====== Given data

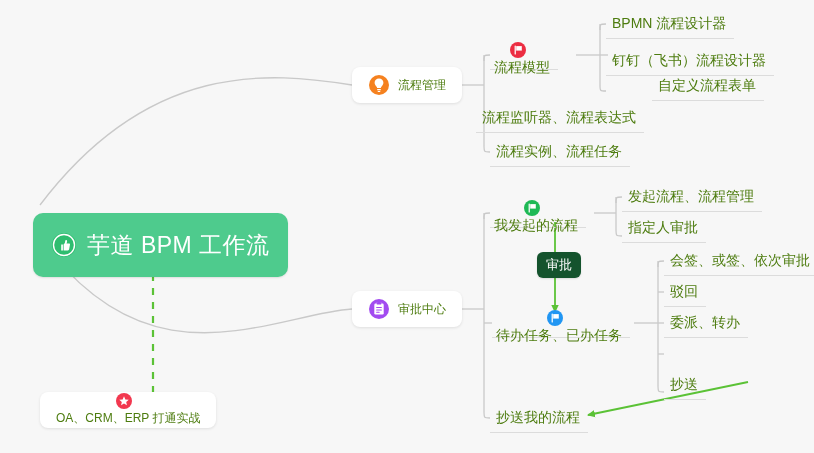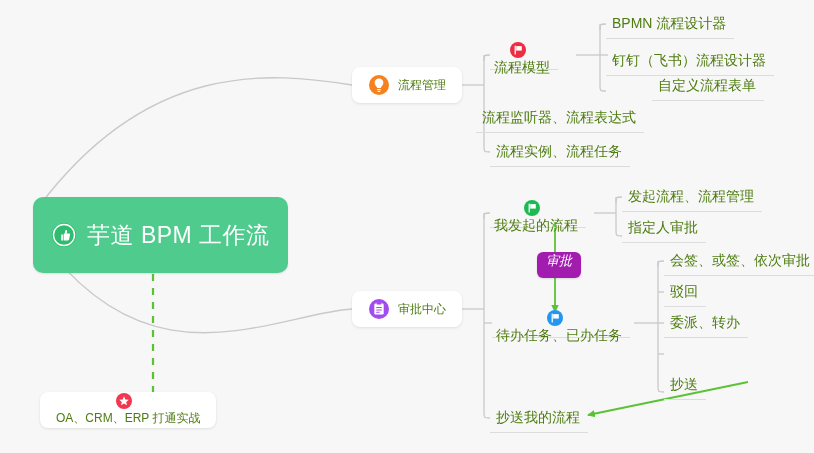--- a/index.html
+++ b/index.html
@@ -12,27 +12,28 @@
   }
   #canvas{position:absolute;left:0;top:0;width:814px;height:453px;}
   svg.links{position:absolute;left:0;top:0;width:814px;height:453px;pointer-events:none;}
 
   
   .root{
     position:absolute;
     display:flex;align-items:center;
     background:#4ecb8d;
     border-radius:10px;
-    padding:14px 18px;
+    padding:8px 18px;
     height:48px;
     box-shadow:0 1px 2px rgba(0,0,0,.10);
     color:#ffffff;
     font-size:23px;
     letter-spacing:.5px;
     white-space:nowrap;
+    margin-top:16px;
   }
   .root .label{color:#fff;}
 
   
   .card{
     position:absolute;
     display:flex;align-items:center;
     background:#ffffff;
     border-radius:8px;
     padding:0 16px;
@@ -53,30 +54,29 @@
     color:#4d7c0f;
     font-size:14px;
     white-space:nowrap;
     background:transparent;
   }
   .leaf.icon-leaf{padding-left:4px;flex-direction:column;}
 
   
   .badge{
     position:absolute;
-    display:flex;justify-content:center;
-    background:#a21caf;
+    display:flex;align-items:center;justify-content:center;
+    background:#14532d;
     color:#ffffff;
     font-size:13px;
     border-radius:6px;
     padding:0 9px;
     height:26px;
     white-space:nowrap;
     box-shadow:0 1px 2px rgba(0,0,0,.12);
-    font-style:italic;
   }
 
   
   .ic{
     display:inline-flex;align-items:center;justify-content:center;
     flex:0 0 auto;
     border-radius:50%;
     margin-right:8px;
   }
   .ic svg{display:block;}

============

What is required: Please retype the listing above word for word, skipping each picture.

Answer to the exercise:
--- a/index.html
+++ b/index.html
@@ -12,27 +12,28 @@
   }
   #canvas{position:absolute;left:0;top:0;width:814px;height:453px;}
   svg.links{position:absolute;left:0;top:0;width:814px;height:453px;pointer-events:none;}
 
   
   .root{
     position:absolute;
     display:flex;align-items:center;
     background:#4ecb8d;
     border-radius:10px;
-    padding:14px 18px;
+    padding:8px 18px;
     height:48px;
     box-shadow:0 1px 2px rgba(0,0,0,.10);
     color:#ffffff;
     font-size:23px;
     letter-spacing:.5px;
     white-space:nowrap;
+    margin-top:16px;
   }
   .root .label{color:#fff;}
 
   
   .card{
     position:absolute;
     display:flex;align-items:center;
     background:#ffffff;
     border-radius:8px;
     padding:0 16px;
@@ -53,30 +54,29 @@
     color:#4d7c0f;
     font-size:14px;
     white-space:nowrap;
     background:transparent;
   }
   .leaf.icon-leaf{padding-left:4px;flex-direction:column;}
 
   
   .badge{
     position:absolute;
-    display:flex;justify-content:center;
-    background:#a21caf;
+    display:flex;align-items:center;justify-content:center;
+    background:#14532d;
     color:#ffffff;
     font-size:13px;
     border-radius:6px;
     padding:0 9px;
     height:26px;
     white-space:nowrap;
     box-shadow:0 1px 2px rgba(0,0,0,.12);
-    font-style:italic;
   }
 
   
   .ic{
     display:inline-flex;align-items:center;justify-content:center;
     flex:0 0 auto;
     border-radius:50%;
     margin-right:8px;
   }
   .ic svg{display:block;}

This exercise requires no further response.